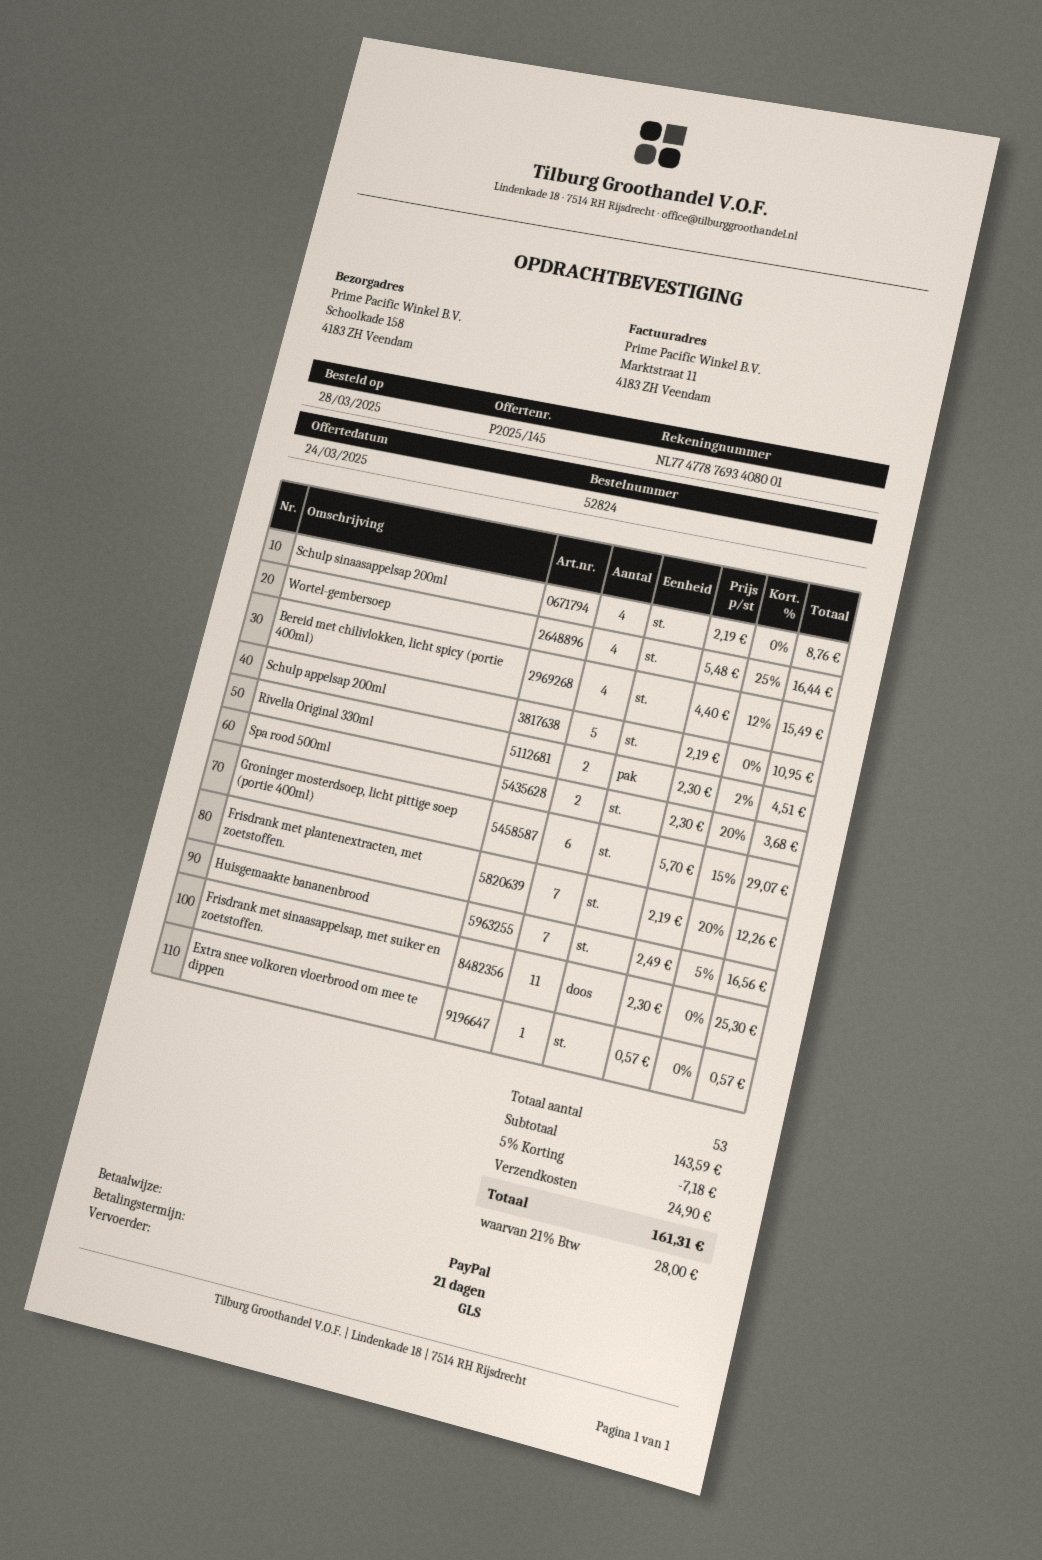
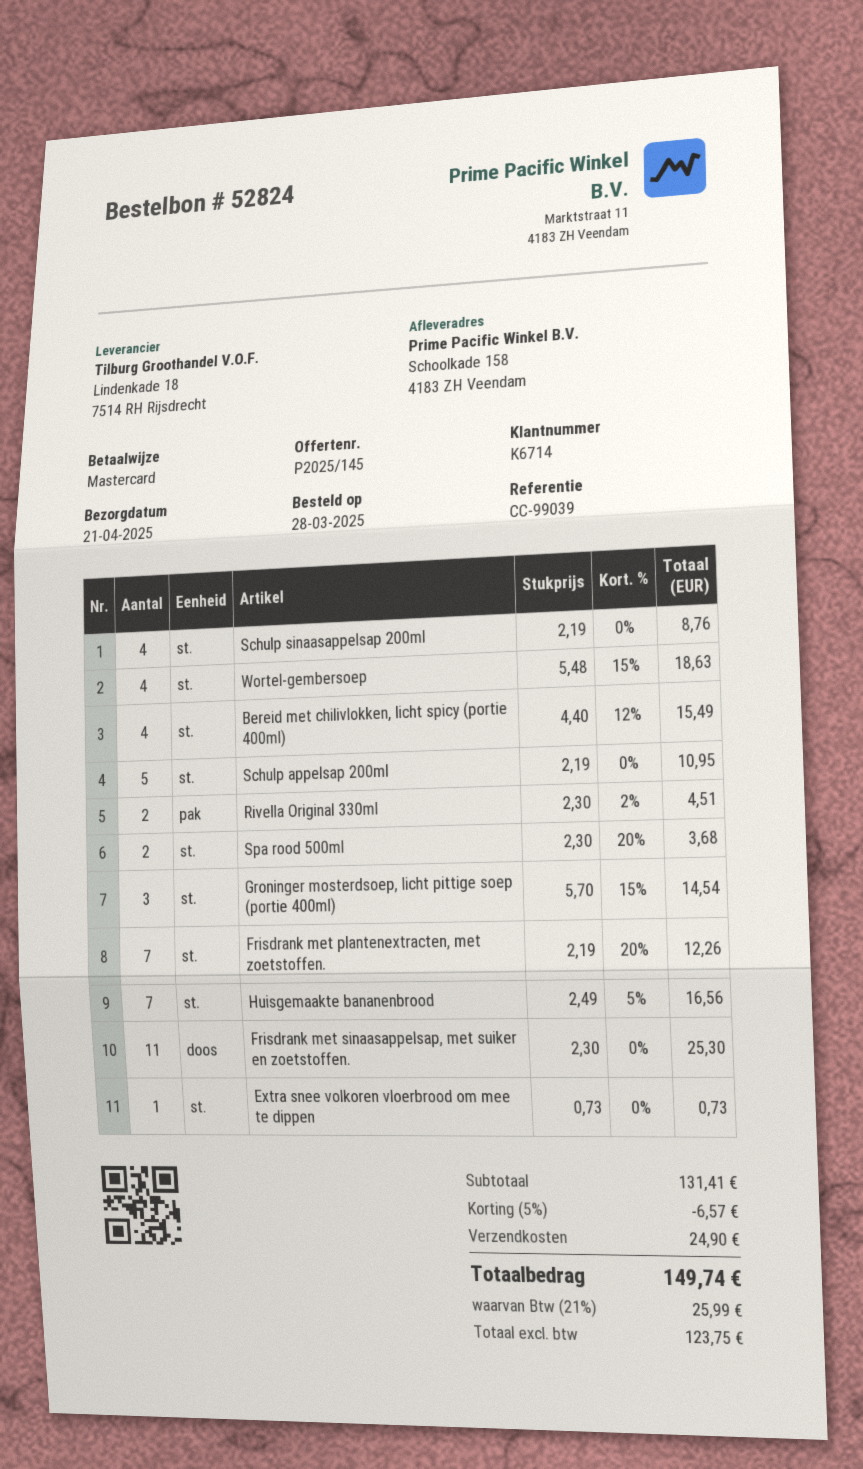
payment method: PayPal -> Mastercard
Wortel-gembersoep: 4 x 5.48 - 25% = 16.44 -> 4 x 5.48 - 15% = 18.63
Groninger mosterdsoep, licht pittige soep (portie 400ml): 6 x 5.70 - 15% = 29.07 -> 3 x 5.70 - 15% = 14.54
Extra snee volkoren vloerbrood om mee te dippen: 1 x 0.57 = 0.57 -> 1 x 0.73 = 0.73
subtotal: 143.59 -> 131.41
discount: 5% = 7.18 -> 5% = 6.57
tax: 21% = 28.00 -> 21% = 25.99
total: 161.31 -> 149.74

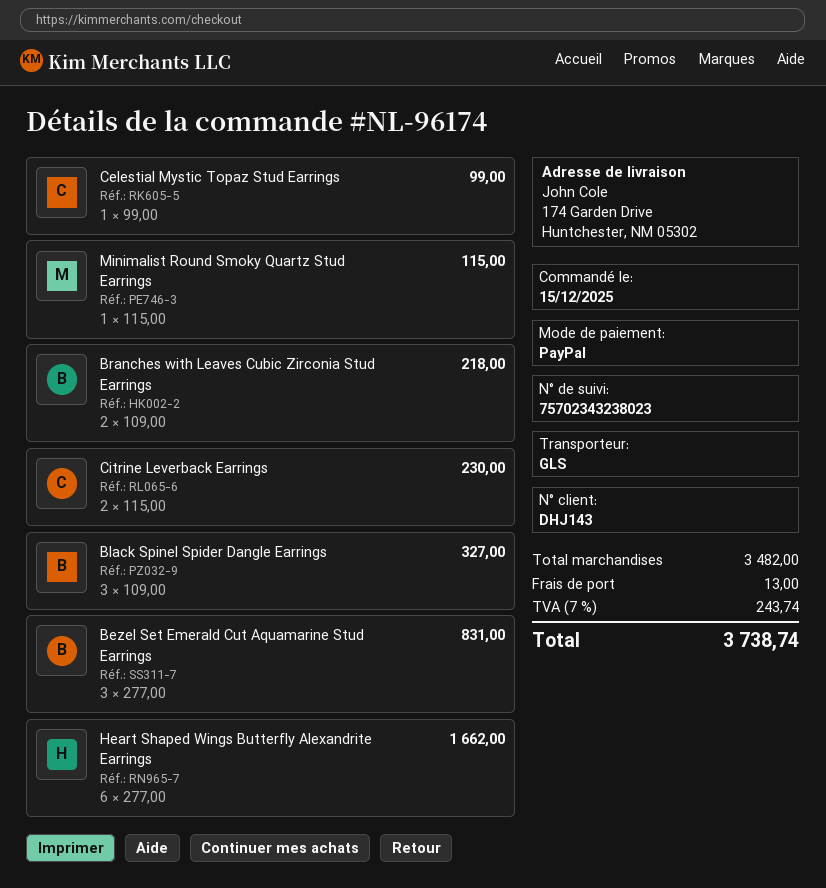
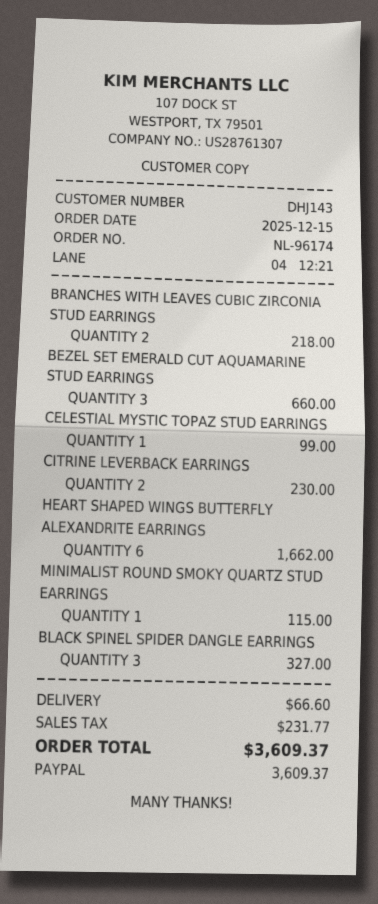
Bezel Set Emerald Cut Aquamarine Stud Earrings: 3 for 831.00 -> 3 for 660.00
shipping: 13.00 -> 66.60
tax: 243.74 -> 231.77
total: 3738.74 -> 3609.37

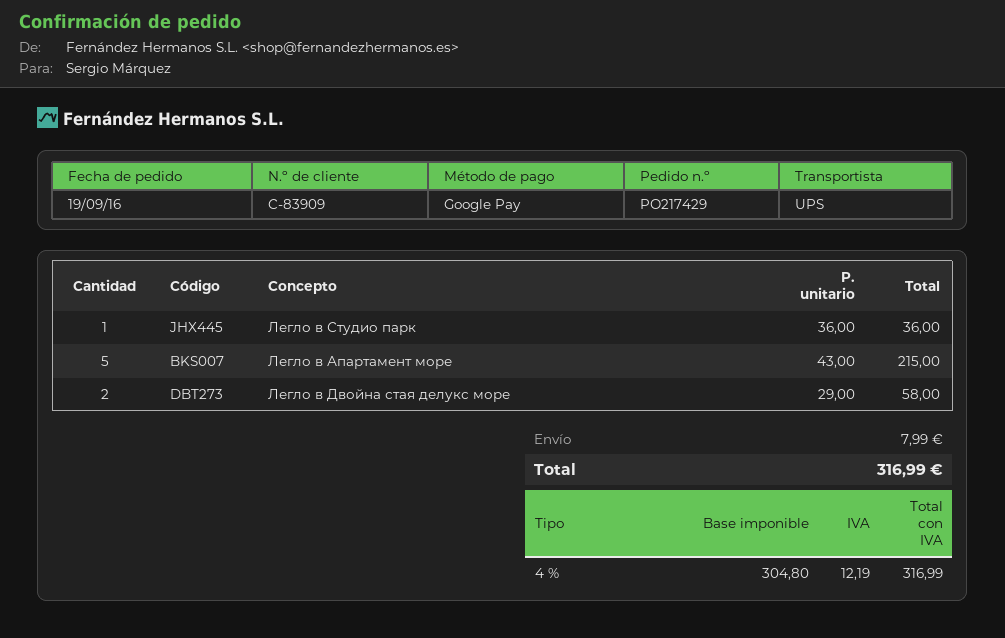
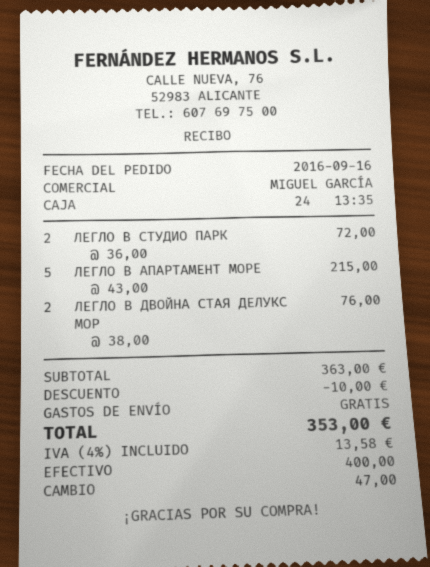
order date: 2016-09-19 -> 2016-09-16
payment method: Google Pay -> cash
Легло в Студио парк: 1 x 36.00 = 36.00 -> 2 x 36.00 = 72.00
Легло в Двойна стая делукс море: 2 x 29.00 = 58.00 -> 2 x 38.00 = 76.00
discount: none -> 10.00
shipping: 7.99 -> 0.00
tax: 4% = 12.19 -> 4% = 13.58
total: 316.99 -> 353.00

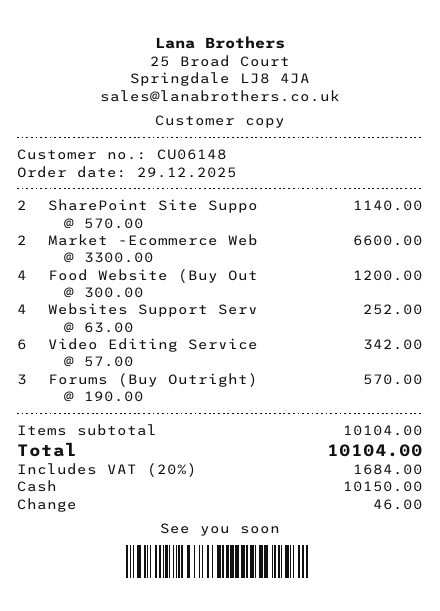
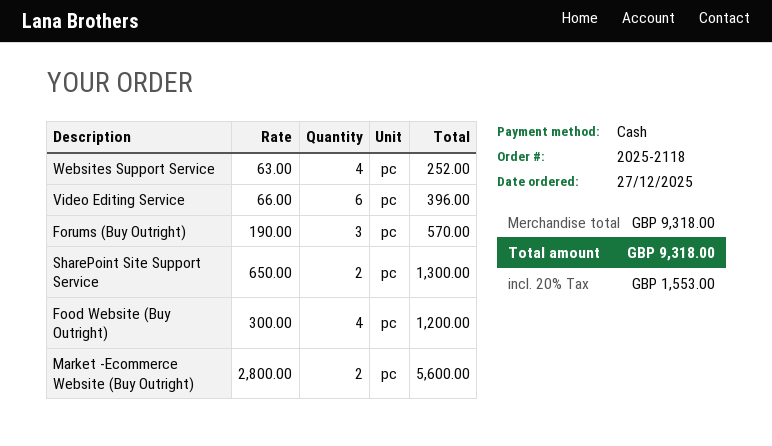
order date: 2025-12-29 -> 2025-12-27
SharePoint Site Suppo: 2 x 570.00 = 1140.00 -> 2 x 650.00 = 1300.00
Market -Ecommerce Web: 2 x 3300.00 = 6600.00 -> 2 x 2800.00 = 5600.00
Video Editing Service: 6 x 57.00 = 342.00 -> 6 x 66.00 = 396.00
subtotal: 10104.00 -> 9318.00
tax: 20% = 1684.00 -> 20% = 1553.00
total: 10104.00 -> 9318.00

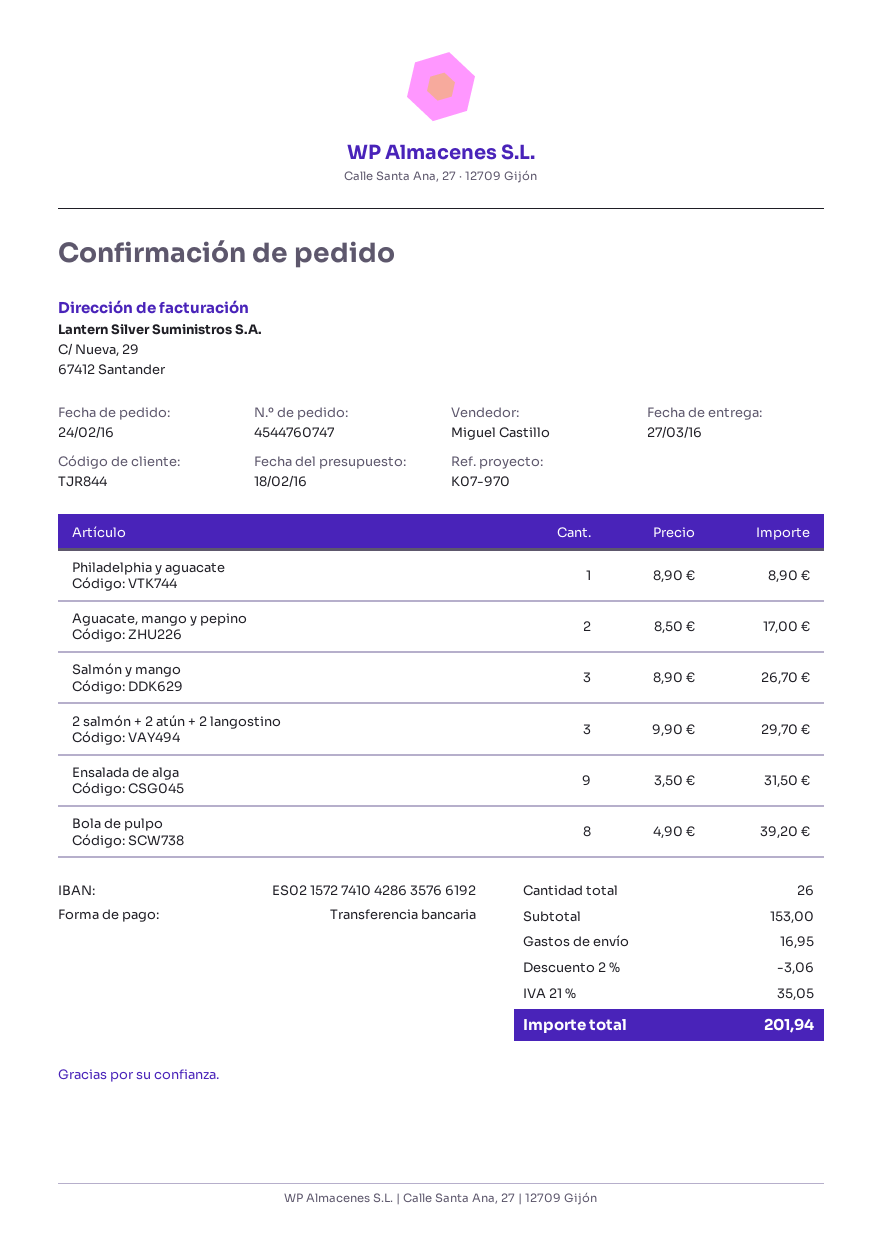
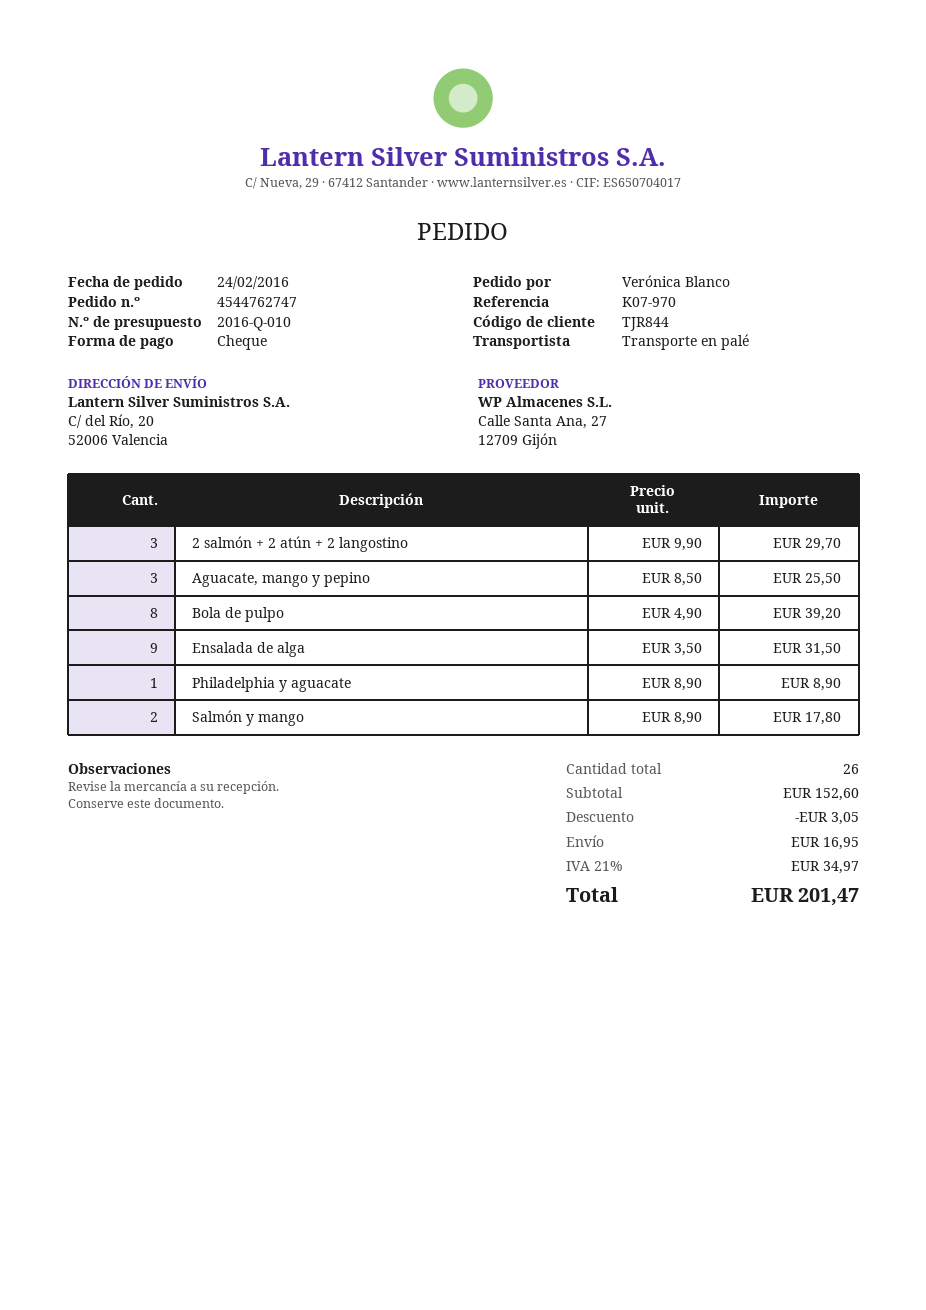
order number: 4544760747 -> 4544762747
payment method: bank transfer -> cheque
Aguacate, mango y pepino: 2 x 8.50 = 17.00 -> 3 x 8.50 = 25.50
Salmón y mango: 3 x 8.90 = 26.70 -> 2 x 8.90 = 17.80
subtotal: 153.00 -> 152.60
discount: 3.06 -> 3.05
tax: 21% = 35.05 -> 21% = 34.97
total: 201.94 -> 201.47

◆ Task to carry out
Retype only the lines that run from the first line of the entries above to the line containing "discount: none -> 10.00", both included. Do not carry over any pictures.

◆ Answer
payment method: PayPal -> Mastercard
Wortel-gembersoep: 4 x 5.48 - 25% = 16.44 -> 4 x 5.48 - 15% = 18.63
Groninger mosterdsoep, licht pittige soep (portie 400ml): 6 x 5.70 - 15% = 29.07 -> 3 x 5.70 - 15% = 14.54
Extra snee volkoren vloerbrood om mee te dippen: 1 x 0.57 = 0.57 -> 1 x 0.73 = 0.73
subtotal: 143.59 -> 131.41
discount: 5% = 7.18 -> 5% = 6.57
tax: 21% = 28.00 -> 21% = 25.99
total: 161.31 -> 149.74

Bezel Set Emerald Cut Aquamarine Stud Earrings: 3 for 831.00 -> 3 for 660.00
shipping: 13.00 -> 66.60
tax: 243.74 -> 231.77
total: 3738.74 -> 3609.37

order date: 2016-09-19 -> 2016-09-16
payment method: Google Pay -> cash
Легло в Студио парк: 1 x 36.00 = 36.00 -> 2 x 36.00 = 72.00
Легло в Двойна стая делукс море: 2 x 29.00 = 58.00 -> 2 x 38.00 = 76.00
discount: none -> 10.00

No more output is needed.